The technology pay-offs could be huge with what we need to build a sustainable moon base. Since there is likely not much in the way of fossil fuels on the moon the common approaches to smelting aluminum and titanium with coke furnaces would not be viable there. Developing electrical methods to extract those metals from the mineral ores could open the doors to emission free ways for us to do that on Earth.

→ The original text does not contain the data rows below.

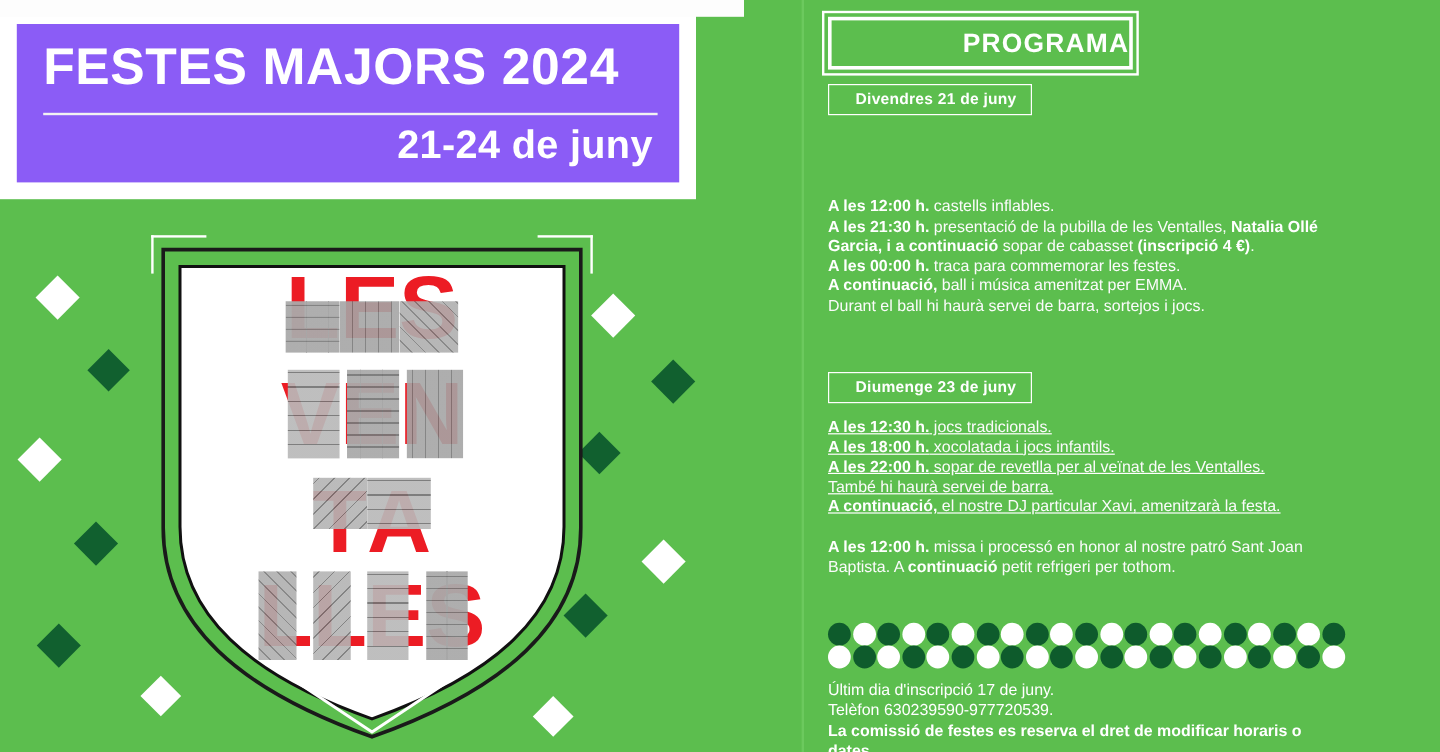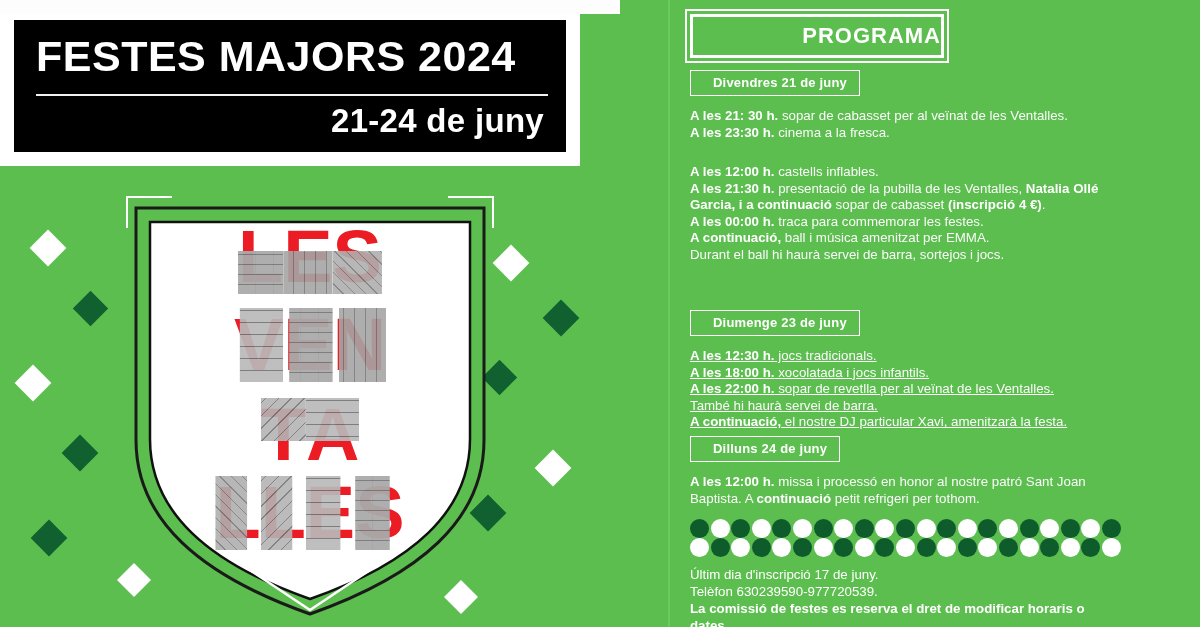--- a/index.html
+++ b/index.html
@@ -19,7 +19,7 @@
   
   .leftpanel{position:absolute;left:0;top:0;width:668px;height:627px;}
   .title-outer{position:absolute;left:0px;top:6px;width:580px;height:160px;background:#ffffff;z-index:5;}
-  .title-box{position:absolute;left:14px;top:14px;right:14px;bottom:14px;background:#000000;}
+  .title-box{position:absolute;left:14px;top:14px;right:14px;bottom:14px;background:#8b5cf6;}
   .title-main{
     position:absolute;left:22px;top:14px;right:18px;
     color:#ffffff;font-weight:bold;font-size:43px;letter-spacing:0.5px;

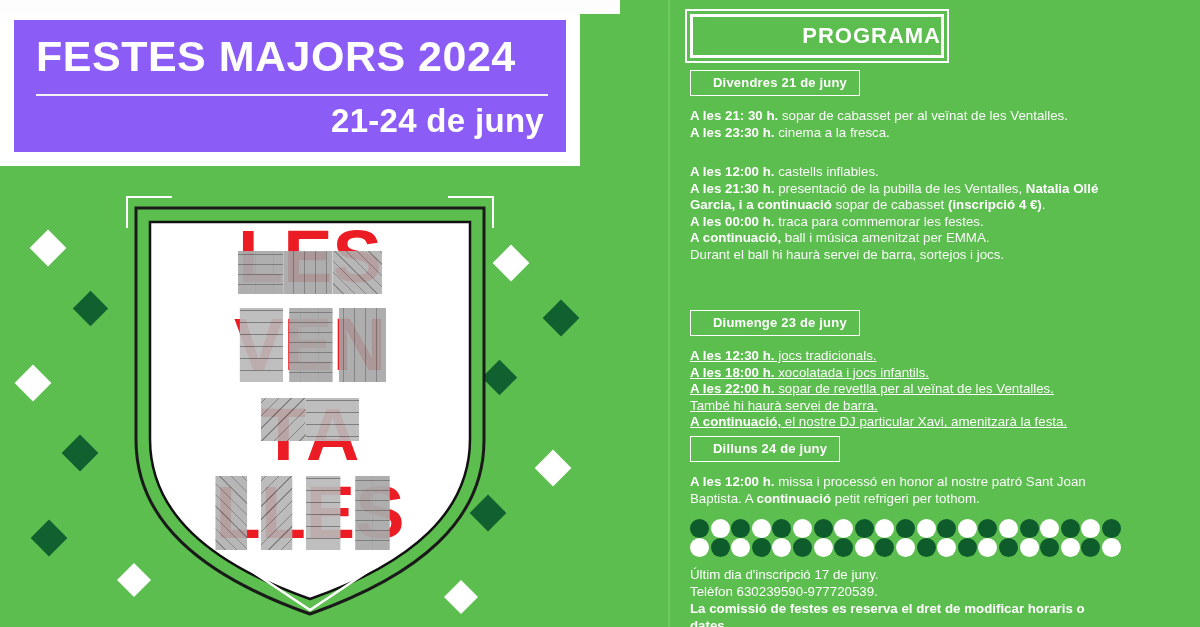--- a/index.html
+++ b/index.html
@@ -148,10 +148,6 @@
     <div id="days">
         <div class="day-sec" style="top: 70px;">
           <div><span class="day-box">Divendres 21 de juny</span></div>
-          <div class="lines">
-            <div><span class="b">A les 21: 30 h.</span><span> sopar de cabasset per al veïnat de les Ventalles.</span></div>
-            <div><span class="b">A les 23:30 h.</span><span> cinema a la fresca.</span></div>
-          </div>
         </div>
         <div class="day-sec" style="top: 152px;">
           <div class="lines">

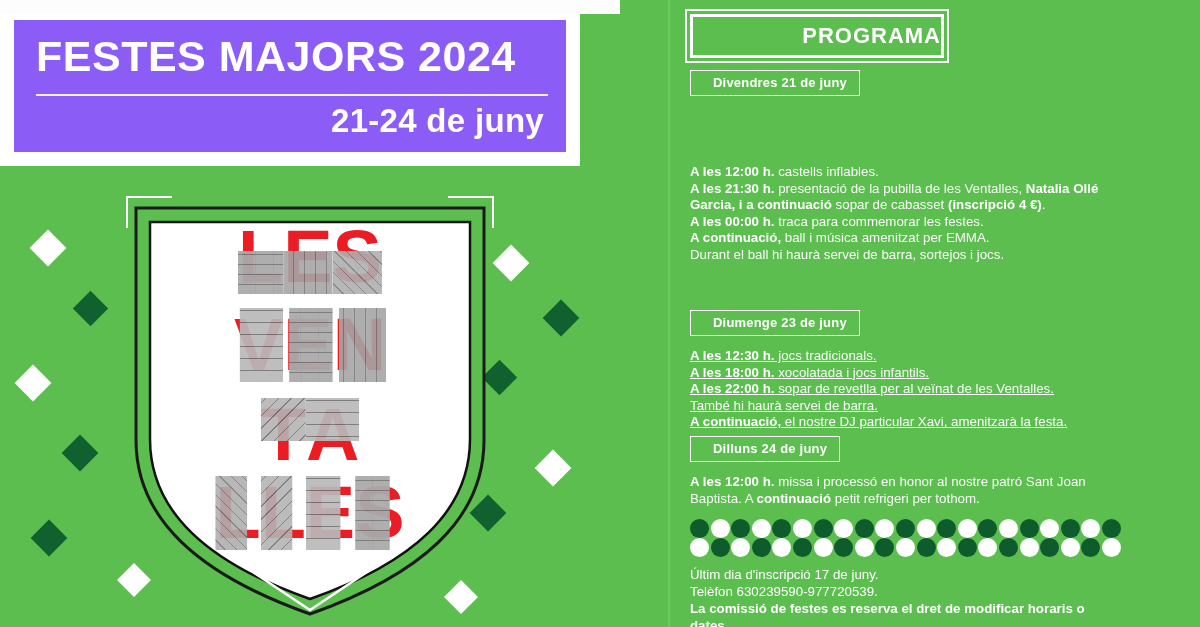--- a/index.html
+++ b/index.html
@@ -169,7 +169,6 @@
           </div>
         </div>
         <div class="day-sec" style="top: 436px;">
-          <div><span class="day-box">Dilluns 24 de juny</span></div>
           <div class="lines">
             <div><span class="b">A les 12:00 h.</span><span> missa i processó en honor al nostre patró Sant Joan Baptista. A </span><span class="b">continuació</span><span> petit refrigeri per tothom.</span></div>
           </div>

Since Aluminum smelting is a huge contributor to greenhouse gases, alternative methods will greatly improve the risks of climate change. The robotic technology, habitat technology, reliable rockets and farming could result in dramatic improvements for live on earth as well – as we face lack of arable land, pollution, climate change, and automation. Exploration of the moon is a forcing factor that will accelerate the development of important technology.
So far we’ve gone over why the moon is an important destination for the future of humans in space. The closeness makes it possible for the moon to build on the existing economy and business realities. Persistent launch windows allows us to scale up the infrastructure and normalize access to the moon in a way that can’t be done with asteroid mining or Mars. That shared infrastructure – much like the roads and cell phone towers, enable business activity and investment same as they do on earth. A lunar base would greatly expand our capabilities to make physical things with real value in space – at lower cost than launching it – initially water, fuel and oxygen but eventually more complex products. At the same time it would accelerate technology innovations that will benefit everyone on earth. Much like how satellites have made earth orbit worth trillions of dollars to the global economy due to it being a good place to send and relay radio signals, the moon will add trillions to GDP by being the place for us to make physical things in space. A strong economic foundation will fund the immense amount of scientific work to be done – so many things to learn, and fundamental science has the ability to make life-altering discoveries that are impossible to foresee.
The moon has the right mix of scientific interest, economic feasibility and ambitiousness to make it the number 1 goal for beginning to push humans permanently into space. I hope that since you made it to the end of this episode, you have gained some new insight into why the moon should be our highest priority with space exploration.